These requirements sound reasonable, right? And of course, ActivityPub mostly gets the job done. After all, the main use of social media is shitposting, posting selfies of yourself and sharing pictures of your dog. But would they be better served by a different protocol? Absolutely.

See, the thing is, ActivityPub is like a virus. The protocol is simple enough to implement that people can actually do it. And they are, aren't they? There's over 40 applications presently in development that use ActivityPub as the basis of their networking stack.

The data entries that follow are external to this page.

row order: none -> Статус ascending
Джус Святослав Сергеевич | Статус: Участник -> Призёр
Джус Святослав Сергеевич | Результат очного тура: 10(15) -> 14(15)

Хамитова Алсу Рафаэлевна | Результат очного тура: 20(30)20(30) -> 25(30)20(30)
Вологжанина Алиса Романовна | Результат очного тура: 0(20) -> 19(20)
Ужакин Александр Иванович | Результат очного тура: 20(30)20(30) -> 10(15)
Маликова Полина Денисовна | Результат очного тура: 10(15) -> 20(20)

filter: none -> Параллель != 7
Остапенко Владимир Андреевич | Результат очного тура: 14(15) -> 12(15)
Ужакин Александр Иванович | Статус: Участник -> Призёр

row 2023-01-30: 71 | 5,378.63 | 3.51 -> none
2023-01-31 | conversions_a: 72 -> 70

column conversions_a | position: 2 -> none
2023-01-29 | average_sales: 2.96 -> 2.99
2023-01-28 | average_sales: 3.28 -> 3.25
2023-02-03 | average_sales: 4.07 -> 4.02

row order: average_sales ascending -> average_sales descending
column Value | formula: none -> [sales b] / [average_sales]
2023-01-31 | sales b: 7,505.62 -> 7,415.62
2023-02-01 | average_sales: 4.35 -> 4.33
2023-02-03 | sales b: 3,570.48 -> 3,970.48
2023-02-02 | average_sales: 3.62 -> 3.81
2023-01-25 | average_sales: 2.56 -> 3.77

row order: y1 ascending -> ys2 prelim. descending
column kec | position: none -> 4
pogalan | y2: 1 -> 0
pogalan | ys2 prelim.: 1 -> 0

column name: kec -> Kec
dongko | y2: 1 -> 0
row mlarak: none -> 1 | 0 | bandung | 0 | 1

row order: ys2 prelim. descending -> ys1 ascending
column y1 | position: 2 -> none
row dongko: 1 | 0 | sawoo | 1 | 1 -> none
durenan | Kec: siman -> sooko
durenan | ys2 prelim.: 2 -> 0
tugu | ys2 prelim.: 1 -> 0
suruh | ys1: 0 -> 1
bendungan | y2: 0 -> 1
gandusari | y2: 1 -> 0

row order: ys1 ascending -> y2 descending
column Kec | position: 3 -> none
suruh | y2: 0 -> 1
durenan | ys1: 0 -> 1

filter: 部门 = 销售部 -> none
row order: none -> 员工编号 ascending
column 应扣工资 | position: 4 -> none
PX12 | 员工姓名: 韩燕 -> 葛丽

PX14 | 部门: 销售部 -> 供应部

Why is this? Because, despite the design flaws in ActivityPub, it is generally good enough: you can interact with your friends, and in compliant implementations, addressing ensures that nobody else except for those you explicitly authorize will read your messages.

But it's not good enough: for example, people have expressed that they want others to be able to read messages, but not reply to them.

Had ActivityPub been a capability-based system instead of a signature-based system, this would never have been a concern to begin with: replies to the message would have gone to a special capability URI and then accepted or rejected.

There are similar problems with things like the Mastodon “followers-only” posts and general concerns like direct messaging: these types of messages imply specific policy, but there is no mechanism in ActivityPub to convey these semantics. (This is in part solved by the LitePub litepub:directMessage flag, but that's a kludge to be honest.)

I've also mentioned before that a large number of instances where there have been discourse about Mastodon verses Pleroma have actually been caused by complete design failures of ActivityPub.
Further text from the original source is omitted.